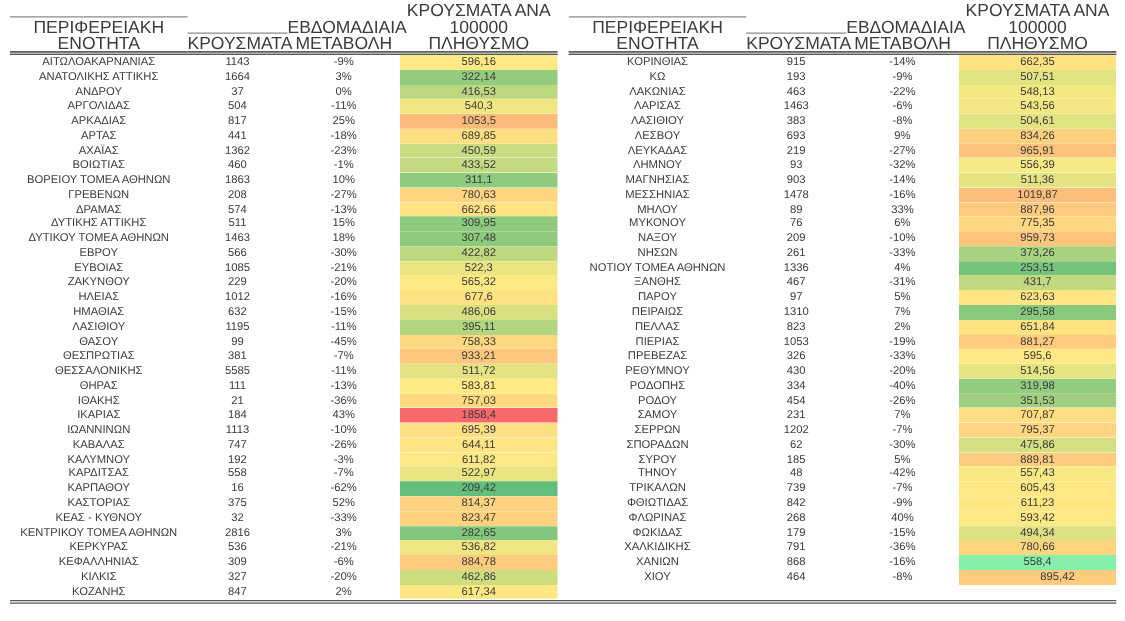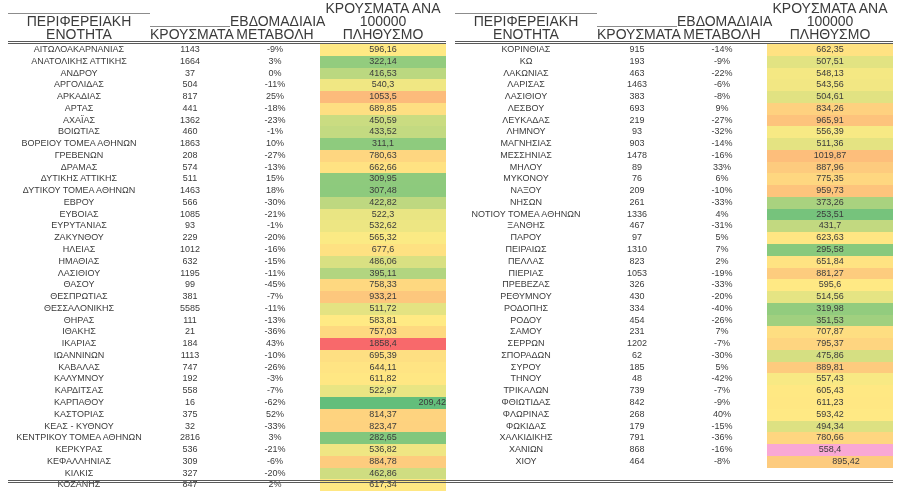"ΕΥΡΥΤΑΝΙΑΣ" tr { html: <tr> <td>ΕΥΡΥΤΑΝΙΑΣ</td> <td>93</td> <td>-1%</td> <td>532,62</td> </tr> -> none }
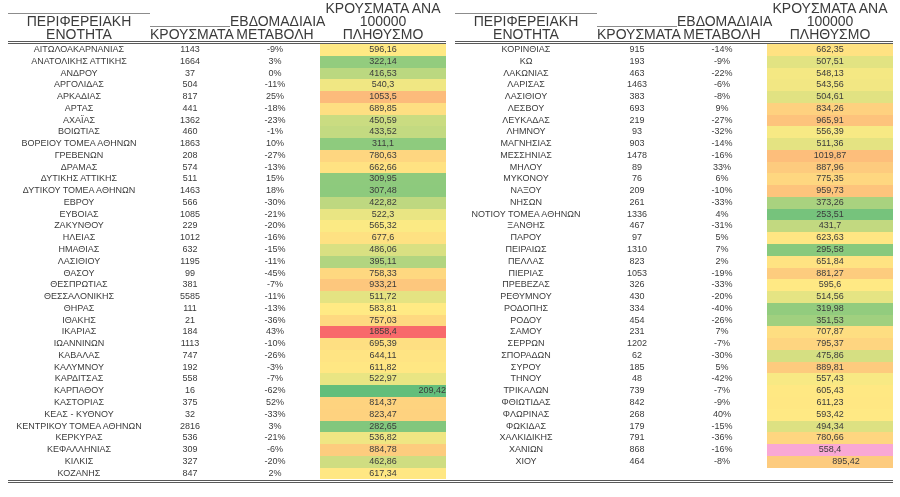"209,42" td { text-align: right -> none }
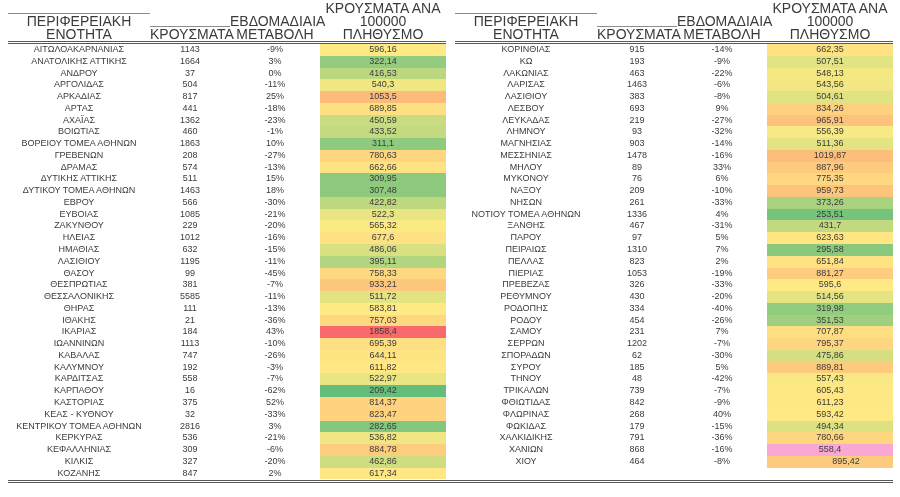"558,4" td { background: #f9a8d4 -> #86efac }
____________
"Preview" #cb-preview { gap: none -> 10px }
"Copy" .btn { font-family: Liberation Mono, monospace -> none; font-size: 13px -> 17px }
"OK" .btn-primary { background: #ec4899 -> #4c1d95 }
____________
Reproduce only the lines above spanning from the line containing "Liberation Mono, monospace" through the line containing "background: #ec4899 ->", word for word.

> FINAL ANSWER
"Copy" .btn { font-family: Liberation Mono, monospace -> none; font-size: 13px -> 17px }
"OK" .btn-primary { background: #ec4899 -> #4c1d95 }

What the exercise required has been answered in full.